(Before-and-after change records)
****************************************
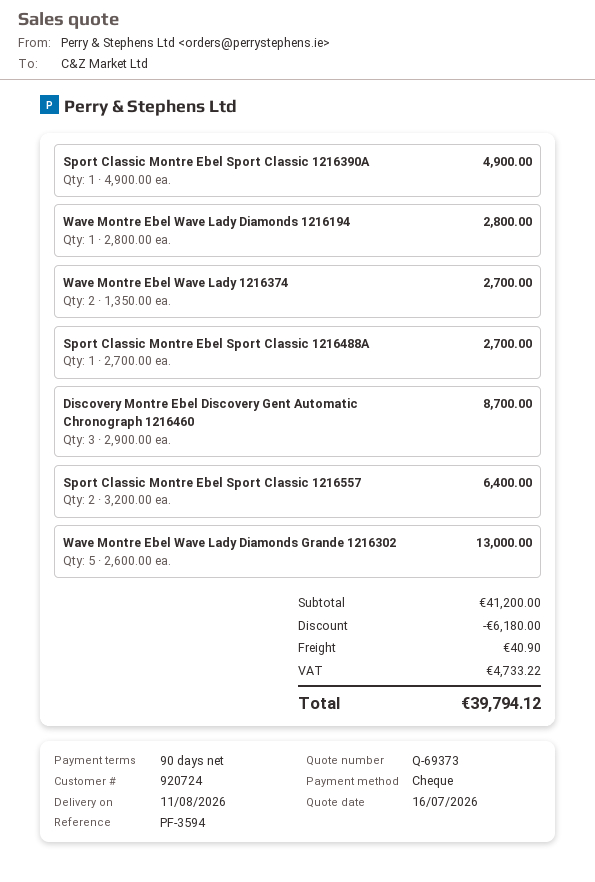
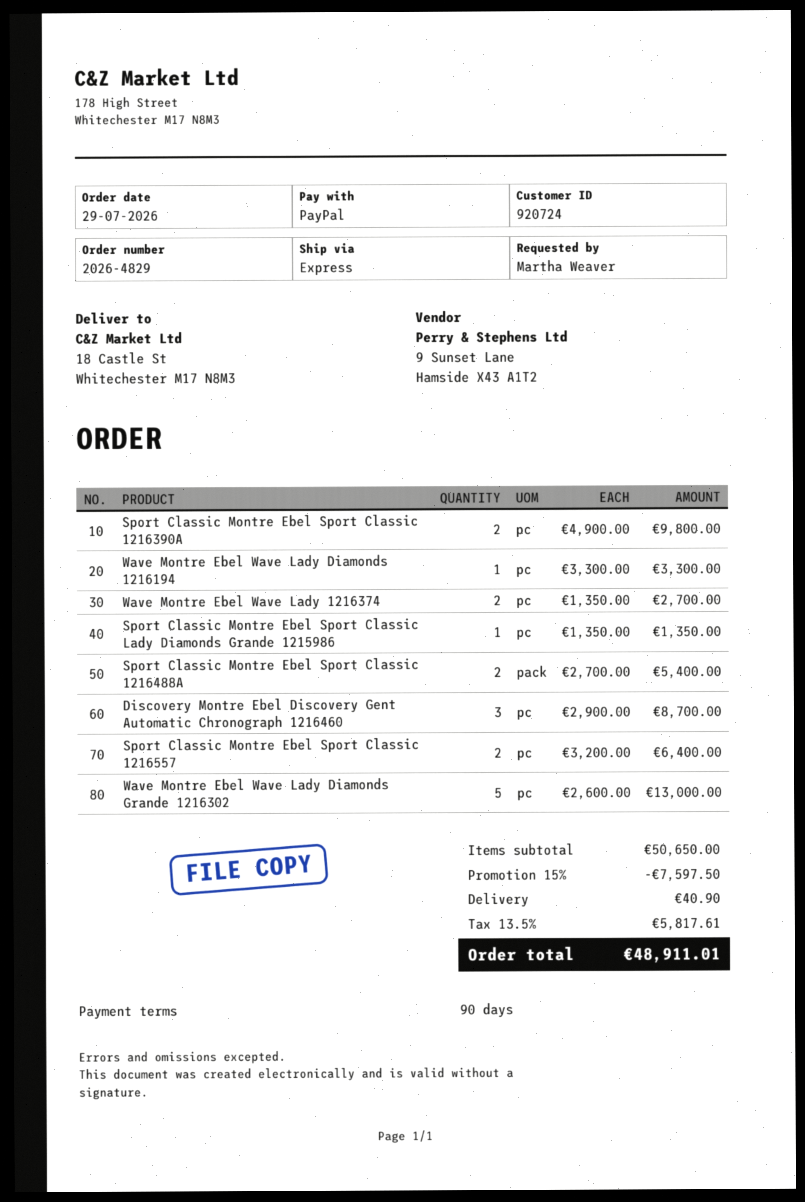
payment method: cheque -> PayPal
Sport Classic Montre Ebel Sport Classic 1216390A: 1 x 4900.00 = 4900.00 -> 2 x 4900.00 = 9800.00
Wave Montre Ebel Wave Lady Diamonds 1216194: 1 x 2800.00 = 2800.00 -> 1 x 3300.00 = 3300.00
Sport Classic Montre Ebel Sport Classic 1216488A: 1 x 2700.00 = 2700.00 -> 2 x 2700.00 = 5400.00
Sport Classic Montre Ebel Sport Classic Lady Diamonds Grande 1215986: none -> 1 x 1350.00 = 1350.00
subtotal: 41200.00 -> 50650.00
discount: 6180.00 -> 7597.50
tax: 4733.22 -> 5817.61
total: 39794.12 -> 48911.01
****************************************
• _GOAL OF THE EXERCISE_:
With pictures excluded, the data must be transcribed in full and to the letter.

• _THE ANSWER_:
payment method: cheque -> PayPal
Sport Classic Montre Ebel Sport Classic 1216390A: 1 x 4900.00 = 4900.00 -> 2 x 4900.00 = 9800.00
Wave Montre Ebel Wave Lady Diamonds 1216194: 1 x 2800.00 = 2800.00 -> 1 x 3300.00 = 3300.00
Sport Classic Montre Ebel Sport Classic 1216488A: 1 x 2700.00 = 2700.00 -> 2 x 2700.00 = 5400.00
Sport Classic Montre Ebel Sport Classic Lady Diamonds Grande 1215986: none -> 1 x 1350.00 = 1350.00
subtotal: 41200.00 -> 50650.00
discount: 6180.00 -> 7597.50
tax: 4733.22 -> 5817.61
total: 39794.12 -> 48911.01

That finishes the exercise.